(Records from a data collection)
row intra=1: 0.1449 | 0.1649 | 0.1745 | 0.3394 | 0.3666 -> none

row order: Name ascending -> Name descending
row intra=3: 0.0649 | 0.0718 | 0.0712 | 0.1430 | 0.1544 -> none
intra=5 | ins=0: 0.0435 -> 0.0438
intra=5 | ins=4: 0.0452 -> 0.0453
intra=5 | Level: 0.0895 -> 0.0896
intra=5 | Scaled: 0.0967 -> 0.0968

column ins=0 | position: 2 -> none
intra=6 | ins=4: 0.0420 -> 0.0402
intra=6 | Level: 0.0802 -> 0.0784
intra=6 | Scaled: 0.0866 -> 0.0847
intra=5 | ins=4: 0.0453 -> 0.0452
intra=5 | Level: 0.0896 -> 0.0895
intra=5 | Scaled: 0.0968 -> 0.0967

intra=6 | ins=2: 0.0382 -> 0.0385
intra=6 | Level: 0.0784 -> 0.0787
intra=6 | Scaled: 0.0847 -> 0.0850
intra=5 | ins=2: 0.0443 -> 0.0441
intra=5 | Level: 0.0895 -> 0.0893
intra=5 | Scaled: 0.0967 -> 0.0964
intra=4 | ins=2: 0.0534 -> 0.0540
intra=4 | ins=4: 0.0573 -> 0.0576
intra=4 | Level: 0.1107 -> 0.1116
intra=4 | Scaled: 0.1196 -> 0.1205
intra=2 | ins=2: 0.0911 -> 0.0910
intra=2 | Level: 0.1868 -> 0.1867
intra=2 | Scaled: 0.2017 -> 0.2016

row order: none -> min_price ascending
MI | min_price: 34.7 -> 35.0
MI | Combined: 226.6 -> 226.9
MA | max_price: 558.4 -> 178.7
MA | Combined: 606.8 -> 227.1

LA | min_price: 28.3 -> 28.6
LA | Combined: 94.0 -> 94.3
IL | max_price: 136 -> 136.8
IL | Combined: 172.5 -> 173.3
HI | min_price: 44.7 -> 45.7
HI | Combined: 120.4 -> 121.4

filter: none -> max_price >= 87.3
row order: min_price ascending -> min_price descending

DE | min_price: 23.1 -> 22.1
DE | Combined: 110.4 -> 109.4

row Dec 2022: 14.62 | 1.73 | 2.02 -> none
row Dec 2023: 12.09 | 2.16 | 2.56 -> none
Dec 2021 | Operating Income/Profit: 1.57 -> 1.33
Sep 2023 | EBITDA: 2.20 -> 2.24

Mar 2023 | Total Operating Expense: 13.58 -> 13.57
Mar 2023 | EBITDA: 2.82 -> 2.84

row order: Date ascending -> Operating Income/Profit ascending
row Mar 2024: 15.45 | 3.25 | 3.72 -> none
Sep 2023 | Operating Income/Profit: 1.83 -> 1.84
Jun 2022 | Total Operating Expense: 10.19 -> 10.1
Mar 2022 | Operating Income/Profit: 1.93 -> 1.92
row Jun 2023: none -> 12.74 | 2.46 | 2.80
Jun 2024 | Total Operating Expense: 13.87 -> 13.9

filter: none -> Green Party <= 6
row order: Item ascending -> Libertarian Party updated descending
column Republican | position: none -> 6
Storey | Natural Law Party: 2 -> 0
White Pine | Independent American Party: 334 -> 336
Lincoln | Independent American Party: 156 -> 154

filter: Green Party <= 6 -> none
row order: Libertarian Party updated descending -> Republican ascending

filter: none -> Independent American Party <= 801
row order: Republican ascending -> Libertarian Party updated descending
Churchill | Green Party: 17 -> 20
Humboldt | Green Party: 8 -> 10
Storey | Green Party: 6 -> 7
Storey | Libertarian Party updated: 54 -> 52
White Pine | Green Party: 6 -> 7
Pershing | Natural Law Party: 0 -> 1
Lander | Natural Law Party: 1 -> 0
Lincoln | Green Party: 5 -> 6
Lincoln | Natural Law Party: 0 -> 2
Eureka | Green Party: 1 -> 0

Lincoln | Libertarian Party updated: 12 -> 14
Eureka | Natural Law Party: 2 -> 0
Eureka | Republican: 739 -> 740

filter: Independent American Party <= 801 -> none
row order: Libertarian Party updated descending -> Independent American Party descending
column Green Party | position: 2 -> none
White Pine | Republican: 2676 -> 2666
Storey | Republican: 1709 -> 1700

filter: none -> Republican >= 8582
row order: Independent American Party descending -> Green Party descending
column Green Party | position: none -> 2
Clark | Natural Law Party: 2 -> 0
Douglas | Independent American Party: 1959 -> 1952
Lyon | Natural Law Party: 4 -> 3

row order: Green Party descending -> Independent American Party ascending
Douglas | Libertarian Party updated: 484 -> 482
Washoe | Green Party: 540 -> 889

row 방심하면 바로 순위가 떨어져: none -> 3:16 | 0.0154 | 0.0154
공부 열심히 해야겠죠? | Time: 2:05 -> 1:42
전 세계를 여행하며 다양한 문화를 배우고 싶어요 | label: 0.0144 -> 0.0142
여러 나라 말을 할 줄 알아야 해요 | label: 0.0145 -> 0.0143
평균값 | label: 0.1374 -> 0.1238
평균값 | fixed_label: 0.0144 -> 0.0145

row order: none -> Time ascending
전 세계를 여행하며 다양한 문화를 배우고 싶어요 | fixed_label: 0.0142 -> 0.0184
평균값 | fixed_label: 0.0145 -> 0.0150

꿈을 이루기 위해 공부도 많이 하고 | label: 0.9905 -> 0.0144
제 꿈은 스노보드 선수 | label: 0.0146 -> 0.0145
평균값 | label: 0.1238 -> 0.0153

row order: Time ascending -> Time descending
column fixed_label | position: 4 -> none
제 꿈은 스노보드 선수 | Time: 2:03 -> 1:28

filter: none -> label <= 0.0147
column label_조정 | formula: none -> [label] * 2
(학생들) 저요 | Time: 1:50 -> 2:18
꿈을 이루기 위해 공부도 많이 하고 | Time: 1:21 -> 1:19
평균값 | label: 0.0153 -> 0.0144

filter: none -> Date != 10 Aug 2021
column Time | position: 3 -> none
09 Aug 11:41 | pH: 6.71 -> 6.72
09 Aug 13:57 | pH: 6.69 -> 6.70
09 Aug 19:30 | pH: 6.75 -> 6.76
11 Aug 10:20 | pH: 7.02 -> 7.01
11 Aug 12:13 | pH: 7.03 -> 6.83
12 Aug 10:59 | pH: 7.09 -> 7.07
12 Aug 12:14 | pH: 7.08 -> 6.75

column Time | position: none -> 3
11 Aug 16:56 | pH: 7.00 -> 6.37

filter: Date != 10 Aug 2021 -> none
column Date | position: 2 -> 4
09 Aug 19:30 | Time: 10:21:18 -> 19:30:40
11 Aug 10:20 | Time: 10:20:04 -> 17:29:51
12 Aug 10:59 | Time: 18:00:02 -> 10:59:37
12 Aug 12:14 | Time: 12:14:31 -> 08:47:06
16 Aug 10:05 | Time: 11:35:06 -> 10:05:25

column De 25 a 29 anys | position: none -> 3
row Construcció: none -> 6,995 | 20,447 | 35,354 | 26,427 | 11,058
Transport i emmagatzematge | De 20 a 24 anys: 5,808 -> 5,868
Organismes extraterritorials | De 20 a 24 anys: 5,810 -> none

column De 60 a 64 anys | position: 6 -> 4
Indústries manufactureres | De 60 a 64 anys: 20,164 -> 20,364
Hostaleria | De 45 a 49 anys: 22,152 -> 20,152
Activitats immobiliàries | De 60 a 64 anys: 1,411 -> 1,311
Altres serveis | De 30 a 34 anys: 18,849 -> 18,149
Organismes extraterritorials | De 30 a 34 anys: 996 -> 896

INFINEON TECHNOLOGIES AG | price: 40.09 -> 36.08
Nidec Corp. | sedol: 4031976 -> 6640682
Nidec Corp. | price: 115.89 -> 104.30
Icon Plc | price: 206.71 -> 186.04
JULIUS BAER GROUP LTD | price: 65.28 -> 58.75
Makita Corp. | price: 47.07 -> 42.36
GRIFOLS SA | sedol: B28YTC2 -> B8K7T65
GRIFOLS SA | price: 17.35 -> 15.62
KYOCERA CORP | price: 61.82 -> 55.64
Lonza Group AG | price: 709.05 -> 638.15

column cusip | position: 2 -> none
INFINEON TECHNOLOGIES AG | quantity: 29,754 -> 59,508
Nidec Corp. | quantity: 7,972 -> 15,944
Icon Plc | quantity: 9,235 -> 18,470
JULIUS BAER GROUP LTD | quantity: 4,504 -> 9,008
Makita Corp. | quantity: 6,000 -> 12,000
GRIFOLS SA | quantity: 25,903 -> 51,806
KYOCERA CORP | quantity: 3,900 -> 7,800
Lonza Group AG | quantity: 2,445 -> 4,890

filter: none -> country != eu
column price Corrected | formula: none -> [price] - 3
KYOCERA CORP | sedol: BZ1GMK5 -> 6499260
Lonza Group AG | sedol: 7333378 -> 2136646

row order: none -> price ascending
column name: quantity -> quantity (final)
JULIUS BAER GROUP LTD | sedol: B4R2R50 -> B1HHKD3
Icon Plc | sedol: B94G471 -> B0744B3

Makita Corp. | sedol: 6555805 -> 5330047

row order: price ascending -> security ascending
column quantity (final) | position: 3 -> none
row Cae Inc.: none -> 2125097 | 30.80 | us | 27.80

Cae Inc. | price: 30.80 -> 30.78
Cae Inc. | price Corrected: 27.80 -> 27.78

Exercise objective -
Considering the records above, how many lines hold "position"? Please answer with only the number.

Answer to the exercise -
12